Multiple role assignments
- Azure RBAC ia an additive model, so your effective permissions will be sum of your role assignments.
- Ex: User is granted a contributor role at subscription scope and the Reader role on a resource group. Sum of contributor + Reader will be applied to resource group, so Reader role will not have any impact
- Ground principle: Give necessary roles with write permissions at lower scope levels
- Refer here
Deny Assignments
- Azure RBAC was allow-only, but now azure supports deny assignments in a limited way using Azure Blueprints.
How Azure RBAC determines if user has access to a resource
- A user acquires a token for Azure Resource Manager.
- The user makes a REST API call to ARM with the token attached
- ARM retrieves all the role assignments & deny assignments that apply to the resource
- ARM narrows down the role assignments to the user & determines what roles user has for this resource
- ARM determines if the action in the API call is included in the role that user has
- If user has access to action it will allow.
Azure Policy
- Azure Policy is used to enforce Standards and assess compliance at-scale.
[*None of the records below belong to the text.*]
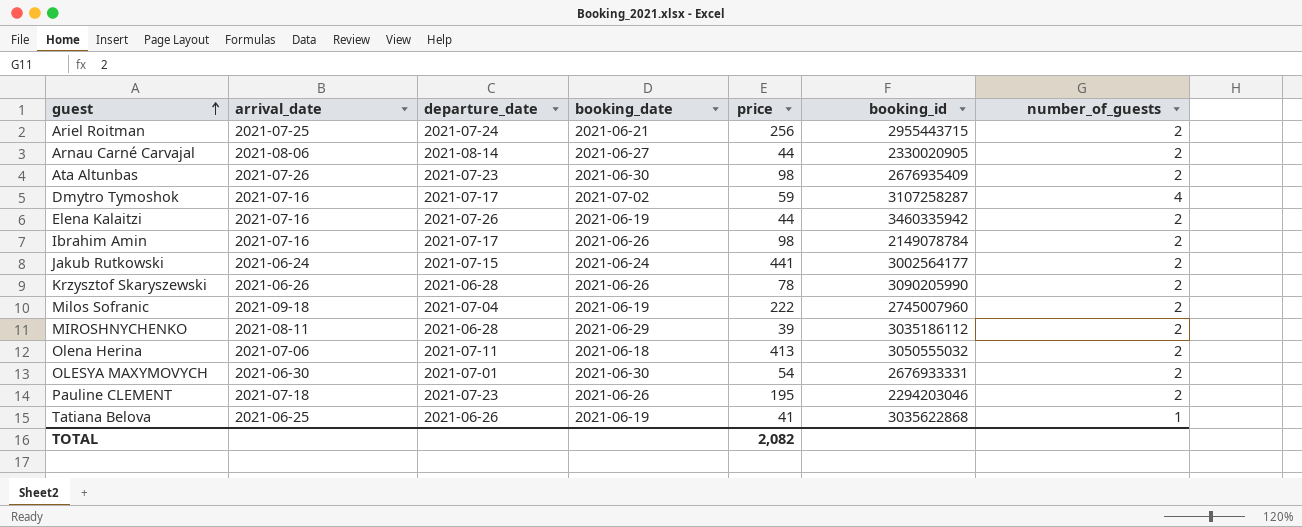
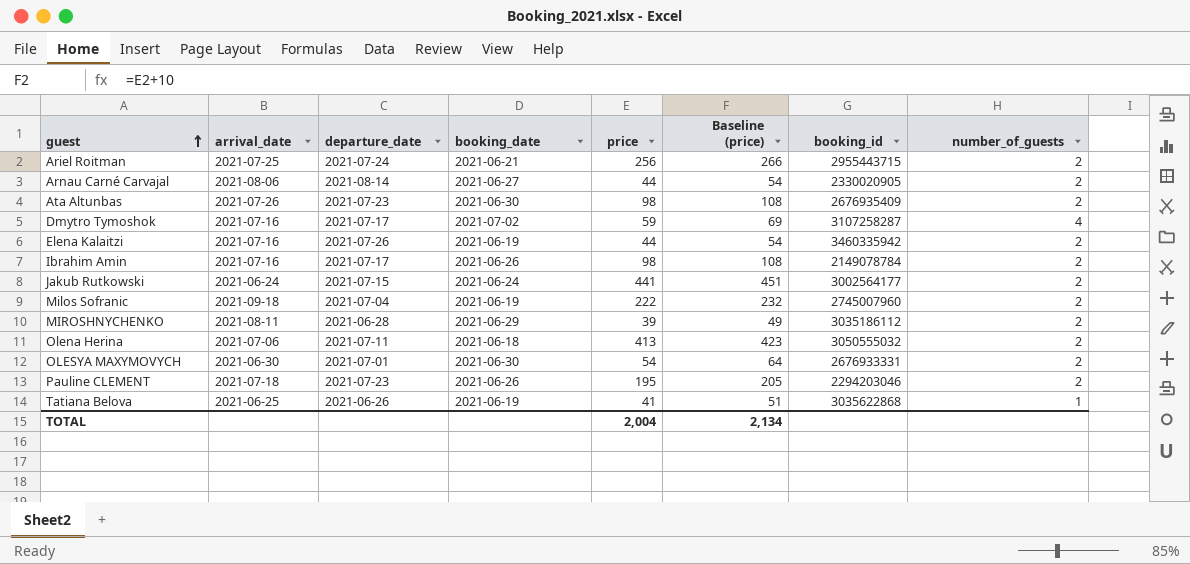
column Baseline (price) | formula: none -> [price] + 10
row Krzysztof Skaryszewski: 2021-06-26 | 2021-06-28 | 2021-06-26 | 78 | 3090205990 | 2 -> none
TOTAL | price: 2,082 -> 2,004

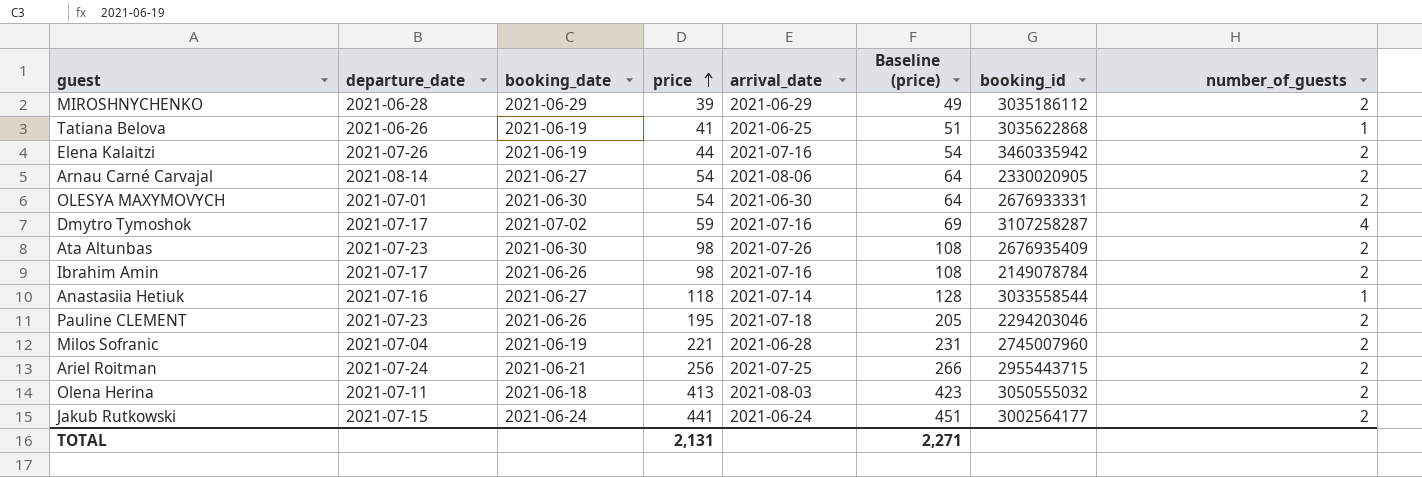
row order: guest ascending -> price ascending
column arrival_date | position: 2 -> 5
MIROSHNYCHENKO | arrival_date: 2021-08-11 -> 2021-06-29
Arnau Carné Carvajal | price: 44 -> 54
Arnau Carné Carvajal | Baseline (price): 54 -> 64
row Anastasiia Hetiuk: none -> 2021-07-16 | 2021-06-27 | 118 | 2021-07-14 | 128 | 3033558544 | 1
Milos Sofranic | price: 222 -> 221
Milos Sofranic | arrival_date: 2021-09-18 -> 2021-06-28
Milos Sofranic | Baseline (price): 232 -> 231
Olena Herina | arrival_date: 2021-07-06 -> 2021-08-03
TOTAL | price: 2,004 -> 2,131
TOTAL | Baseline (price): 2,134 -> 2,271

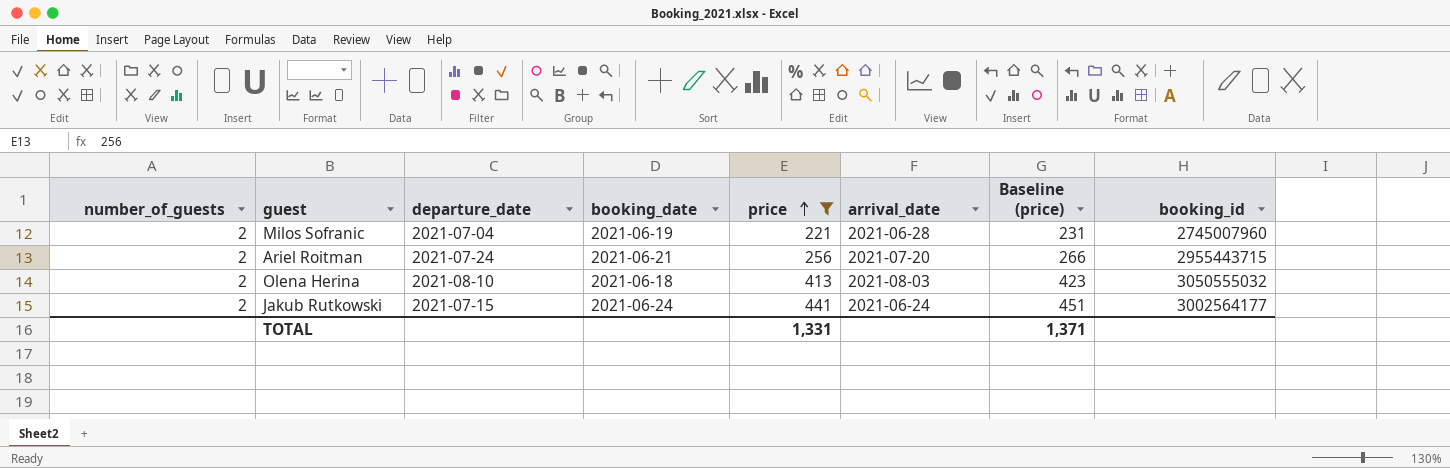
filter: none -> price >= 221
column number_of_guests | position: 8 -> 1
Ariel Roitman | arrival_date: 2021-07-25 -> 2021-07-20
Olena Herina | departure_date: 2021-07-11 -> 2021-08-10
TOTAL | price: 2,131 -> 1,331
TOTAL | Baseline (price): 2,271 -> 1,371

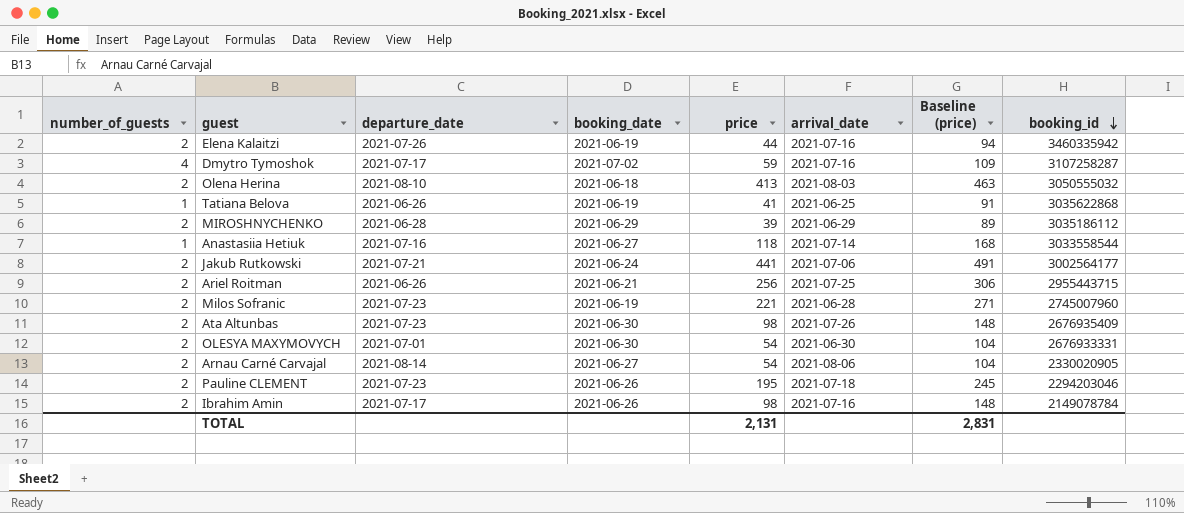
filter: price >= 221 -> none
row order: price ascending -> booking_id descending
column Baseline (price) | formula: [price] + 10 -> [price] + 50
Jakub Rutkowski | departure_date: 2021-07-15 -> 2021-07-21
Jakub Rutkowski | arrival_date: 2021-06-24 -> 2021-07-06
Ariel Roitman | departure_date: 2021-07-24 -> 2021-06-26
Ariel Roitman | arrival_date: 2021-07-20 -> 2021-07-25
Milos Sofranic | departure_date: 2021-07-04 -> 2021-07-23
TOTAL | price: 1,331 -> 2,131
TOTAL | Baseline (price): 1,371 -> 2,831

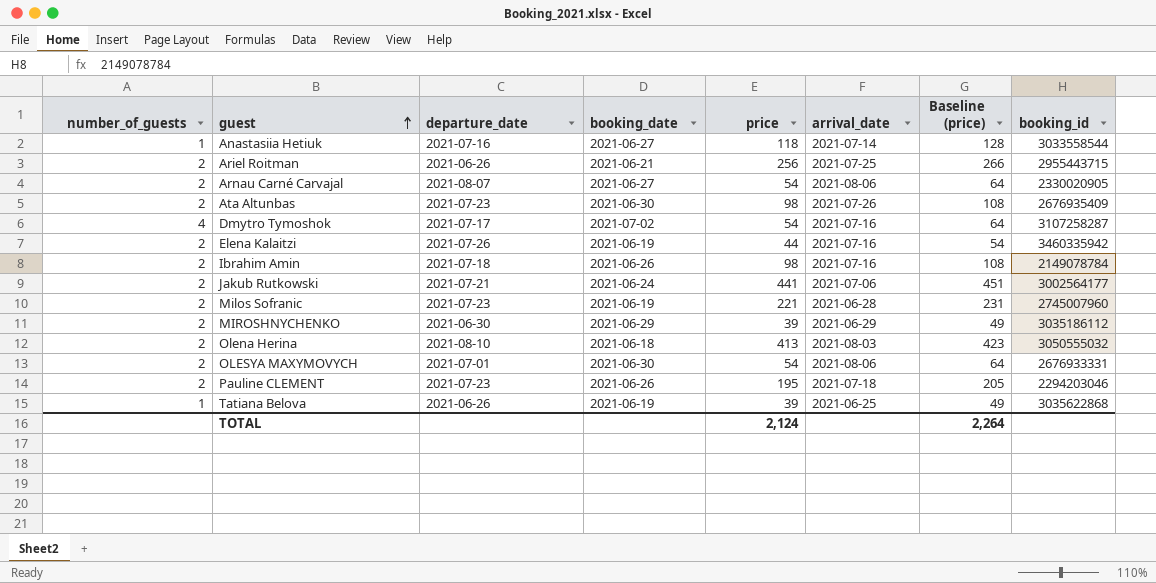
row order: booking_id descending -> guest ascending
column Baseline (price) | formula: [price] + 50 -> [price] + 10
Arnau Carné Carvajal | departure_date: 2021-08-14 -> 2021-08-07
Dmytro Tymoshok | price: 59 -> 54
Ibrahim Amin | departure_date: 2021-07-17 -> 2021-07-18
MIROSHNYCHENKO | departure_date: 2021-06-28 -> 2021-06-30
OLESYA MAXYMOVYCH | arrival_date: 2021-06-30 -> 2021-08-06
Tatiana Belova | price: 41 -> 39
TOTAL | price: 2,131 -> 2,124
TOTAL | Baseline (price): 2,831 -> 2,264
- Azure Policy evaluates resources in Azure by comparing the properties of resources to business rules. These business rules are defined in Json format using Azure Policy Definitions
- Azure gives you lot of inbuilt policies
- Azure Policy Definitions can be created using Json Structure Mentioned over here
Azure Policy Assignment
- Launch Azure Policy from all services
Azure Management Groups
- If an organization has many subscriptions, we need to effective manage access policies and compliance for subscriptions. Azure management group provides a new level of scope above your subscriptions.